End-to-end performance forecasting: finding bottlenecks before they happen

  • Authors:
  • Ali G. Saidi;Nathan L. Binkert;Steven K. Reinhardt;Trevor Mudge

  • Affiliations:
  • The University of Michigan, Ann Arbor, MI, USA;Hewlett-Packard, Palo Alto, CA, USA;Advanced Micro Devices, Bellevue, WA, USA;The University of Michigan, Ann Arbor, MI, USA

  • Venue:
  • Proceedings of the 36th annual international symposium on Computer architecture
  • Year:
  • 2009

Quantified Score

Hi-index 0.00

Visualization

Abstract

Many important workloads today, such as web-hosted services, are limited not by processor core performance but by interactions among the cores, the memory system, I/O devices, and the complex software layers that tie these components together. Architects designing future systems for these workloads are challenged to identify performance bottlenecks because, as in any concurrent system, overheads in one component may be hidden due to overlap with other operations. These overlaps span the user/kernel and software/hardware boundaries, making traditional performance analysis techniques inadequate. We present a methodology for identifying end-to-end critical paths across software and simulated hardware in complex networked systems. By modeling systems as collections of state machines interacting via queues, we can trace critical paths through multiplexed processing engines, identify when resources create bottlenecks (including abstract resources such as flow-control credits), and predict the benefit of eliminating bottlenecks by increasing hardware speeds or expanding available resources.
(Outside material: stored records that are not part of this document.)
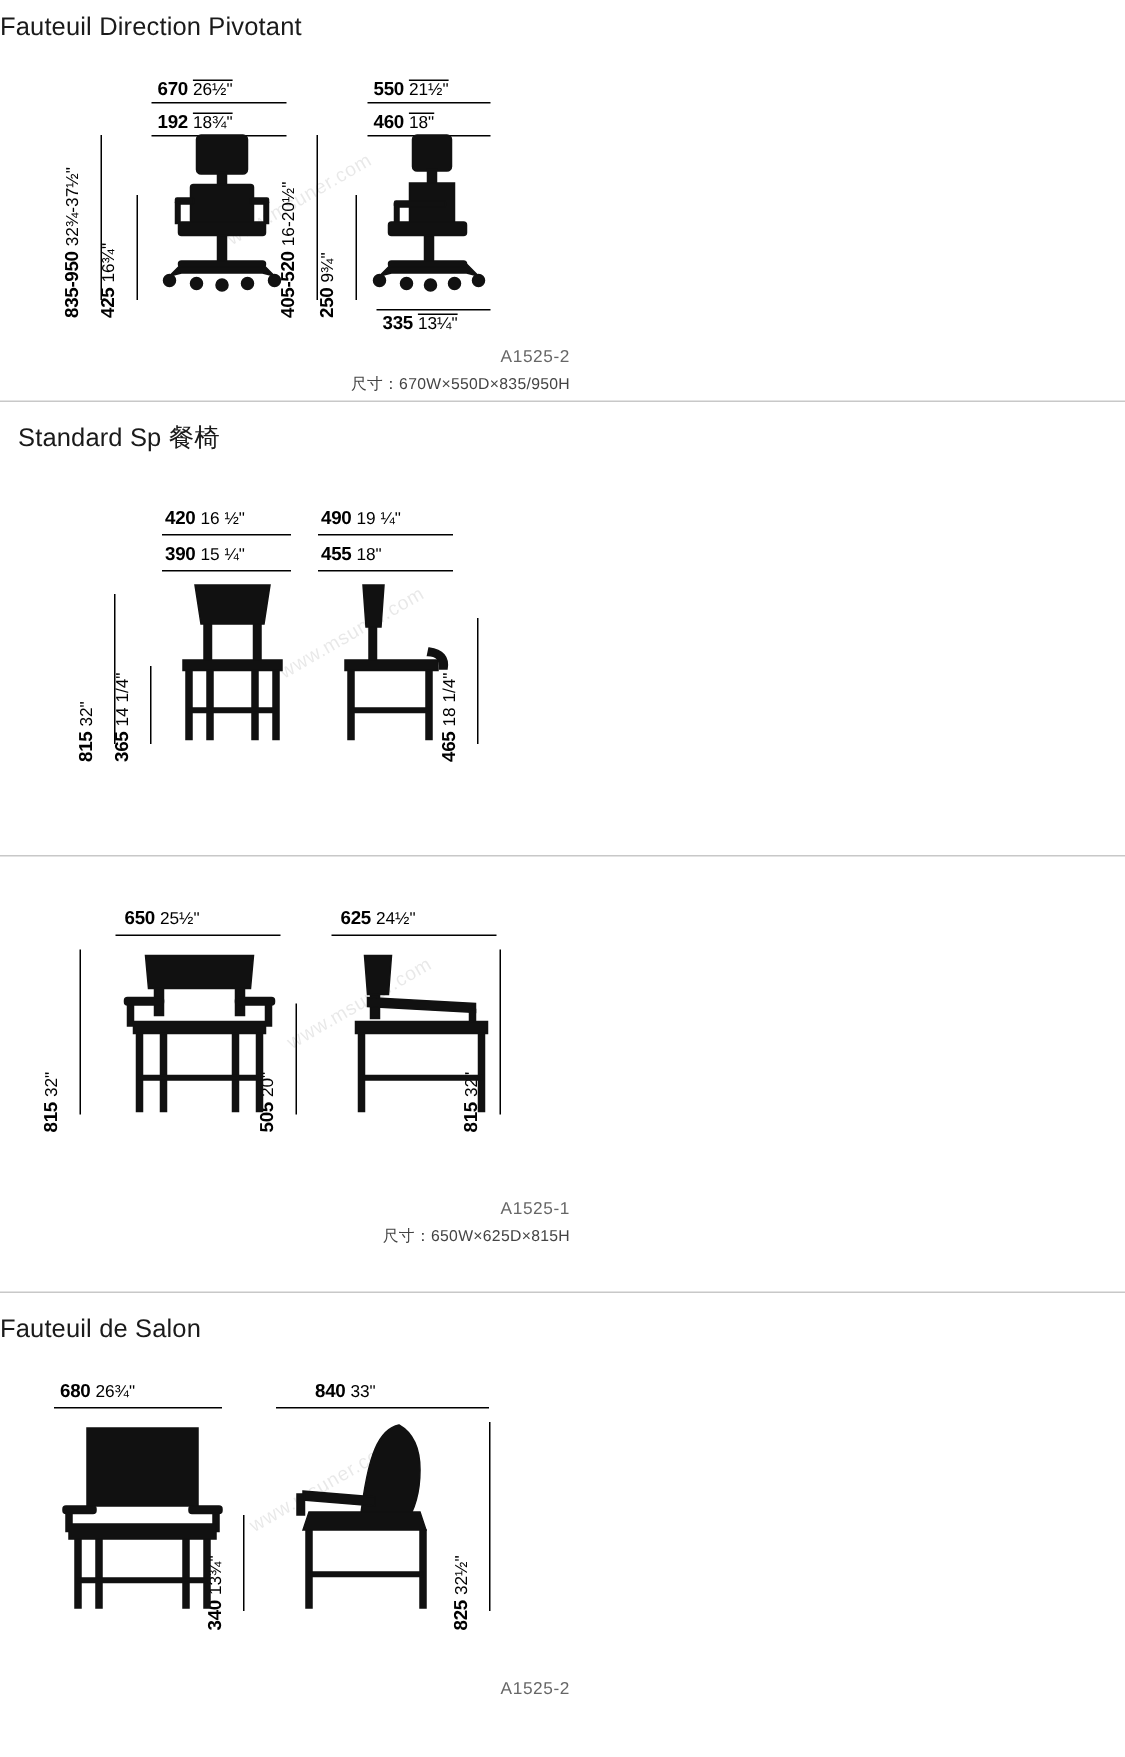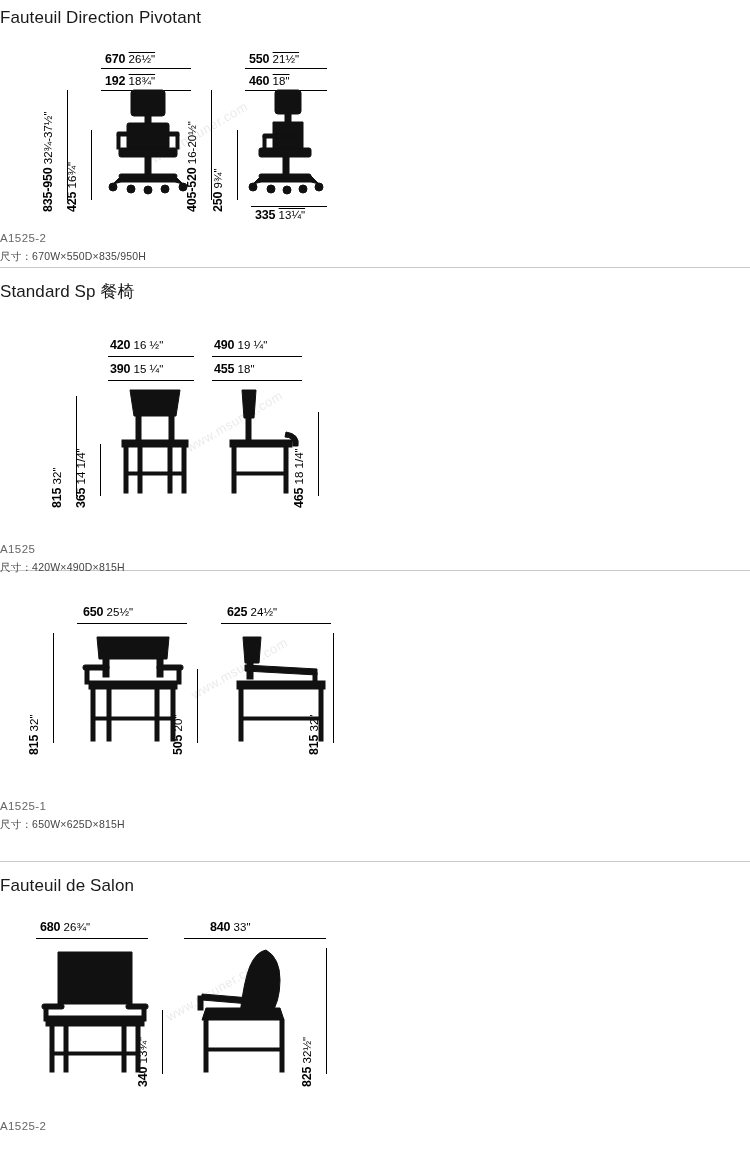--- a/index.html
+++ b/index.html
@@ -32,7 +32,7 @@
     position: relative;
   }
   .caption-block {
-    text-align: left;
+    text-align: right;
     margin-top: 4px;
   }
   .model-code {

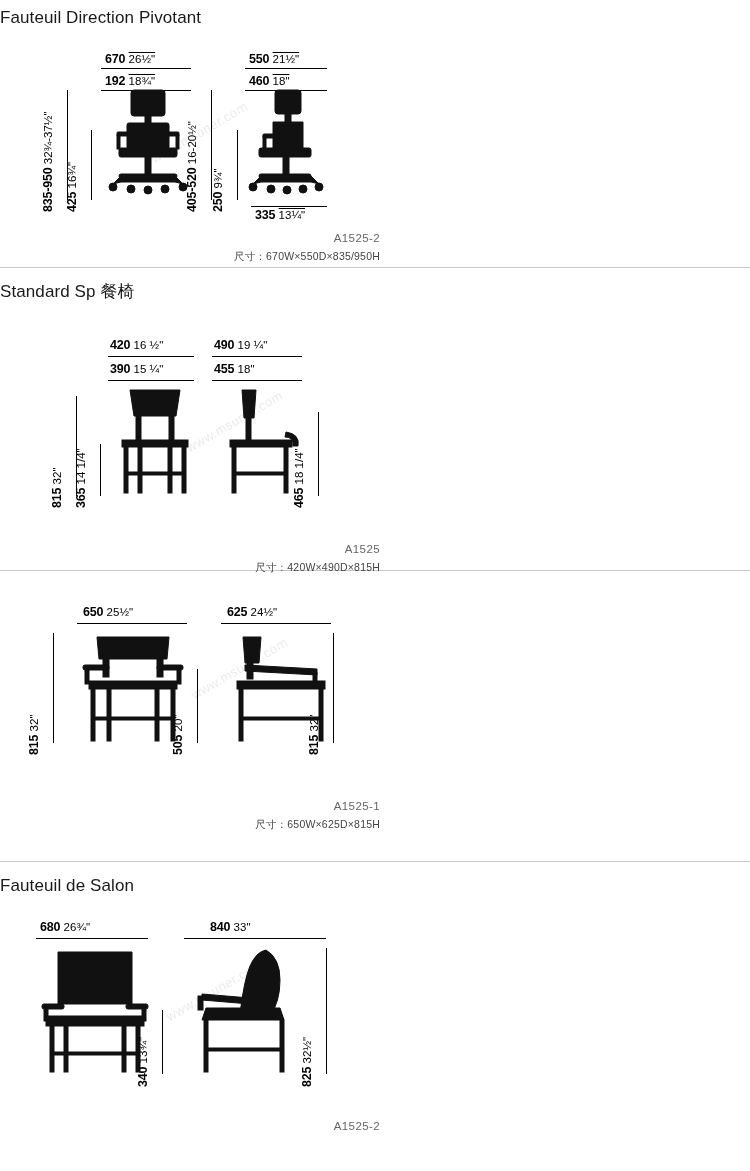--- a/index.html
+++ b/index.html
@@ -191,7 +191,7 @@
   </div>
 
   <div class="section" style="height:303px;">
-    <div class="sec-title" style="padding-top:12px;">Standard Sp 餐椅</div>
+    <div class="sec-title" style="padding-top:12px;padding-left:12px;">Standard Sp 餐椅</div>
 
     <div class="sec-body" style="height:232px;">
       <div class="draw" style="width:420px;height:225px;margin-left:60px;">

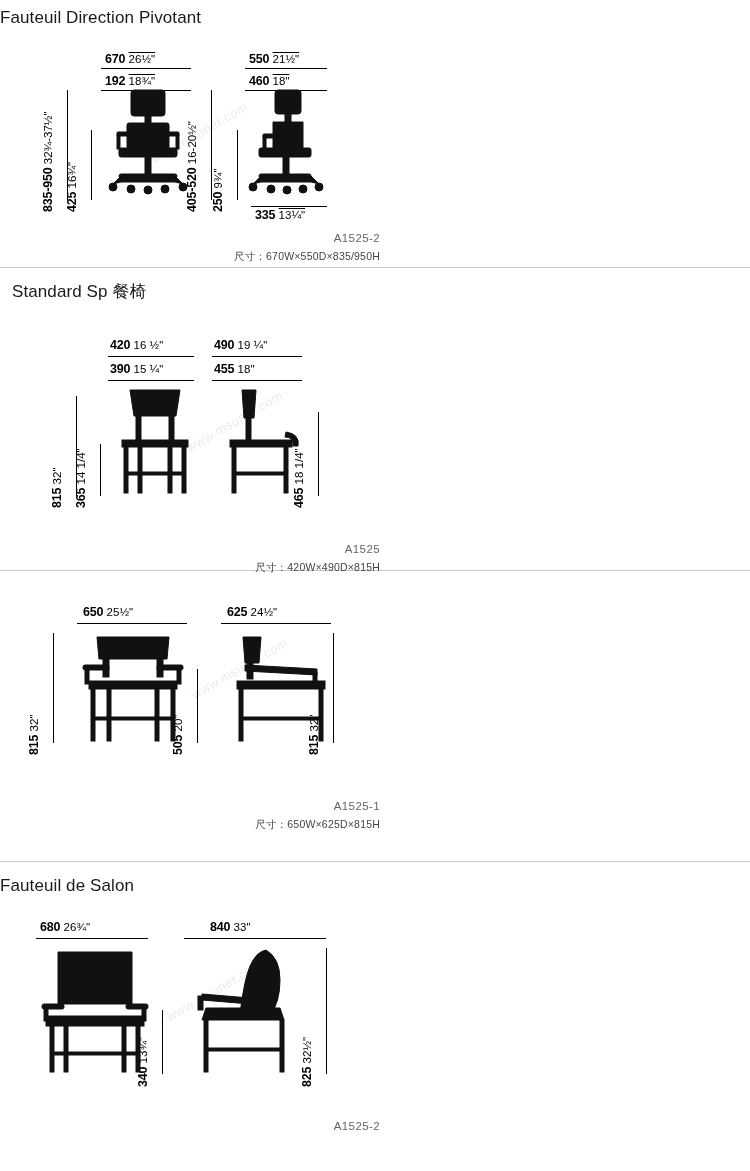--- a/index.html
+++ b/index.html
@@ -258,10 +258,6 @@
       </div>
     </div>
 
-    <div class="caption-block" style="width:380px;">
-      <div class="model-code">A1525</div>
-      <div class="dims-cn">尺寸：420W×490D×815H</div>
-    </div>
   </div>
 
   <div class="section" style="height:291px;">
We implement our technique in a full-system simulator and analyze a TCP microbenchmark, a web server, the Linux TCP/IP stack, and an Ethernet controller. From a single run of the microbenchmark, our tool--within minutes--correctly identifies a series of bottlenecks, and predicts the performance of hypothetical systems in which these bottlenecks are successively eliminated, culminating in a total speedup of 3X.We then validate these predictions through hours of additional simulation, and find them to be accurate within 1--17%. We also analyze the web server, find it to be CPU-bound, and predict the performance of a system with an additional core within 6%.